■ **TASK**: Begin at the line below that contains "shipping: 160.41 -> 0.00" and write out every line from there to the end of the entries, exactly.

■ **DATA SHOWN**:
::::::::::
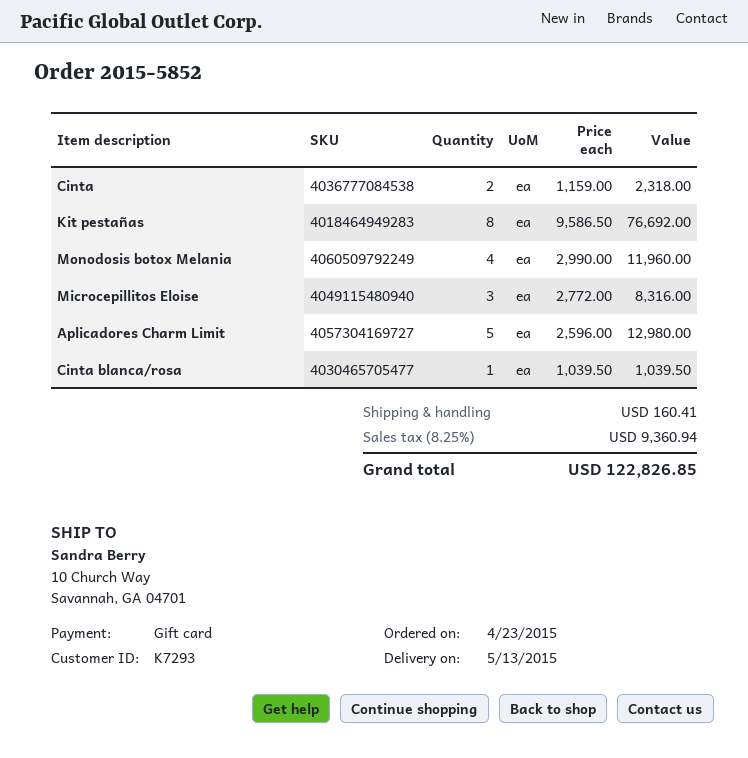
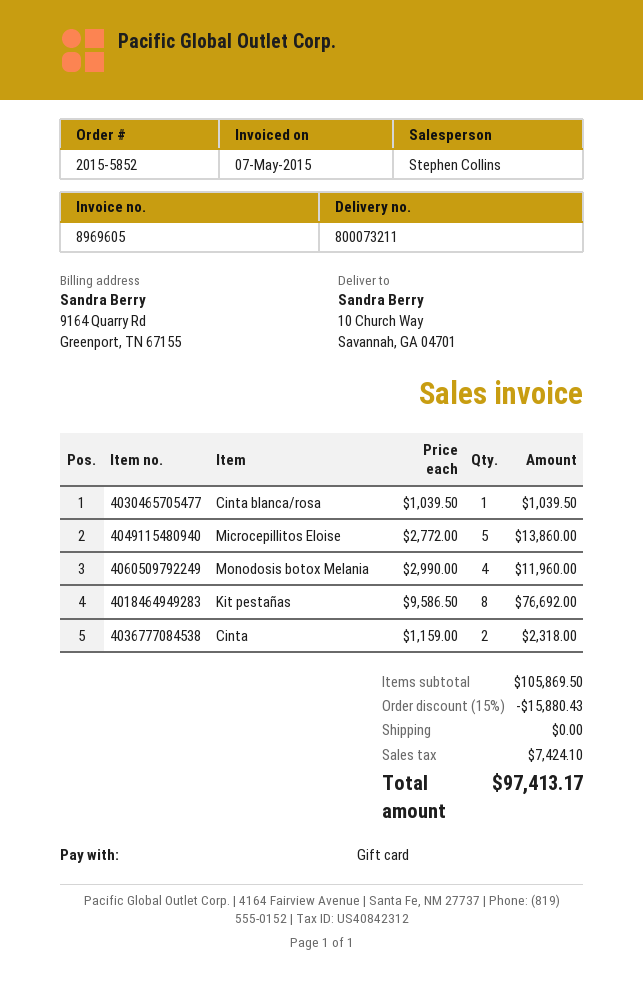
Microcepillitos Eloise: 3 x 2772.00 = 8316.00 -> 5 x 2772.00 = 13860.00
Aplicadores Charm Limit: 5 x 2596.00 = 12980.00 -> none
discount: none -> 15% = 15880.43
shipping: 160.41 -> 0.00
tax: 9360.94 -> 7424.10
total: 122826.85 -> 97413.17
::::::::::
■ **RESPONSE AREA**:
shipping: 160.41 -> 0.00
tax: 9360.94 -> 7424.10
total: 122826.85 -> 97413.17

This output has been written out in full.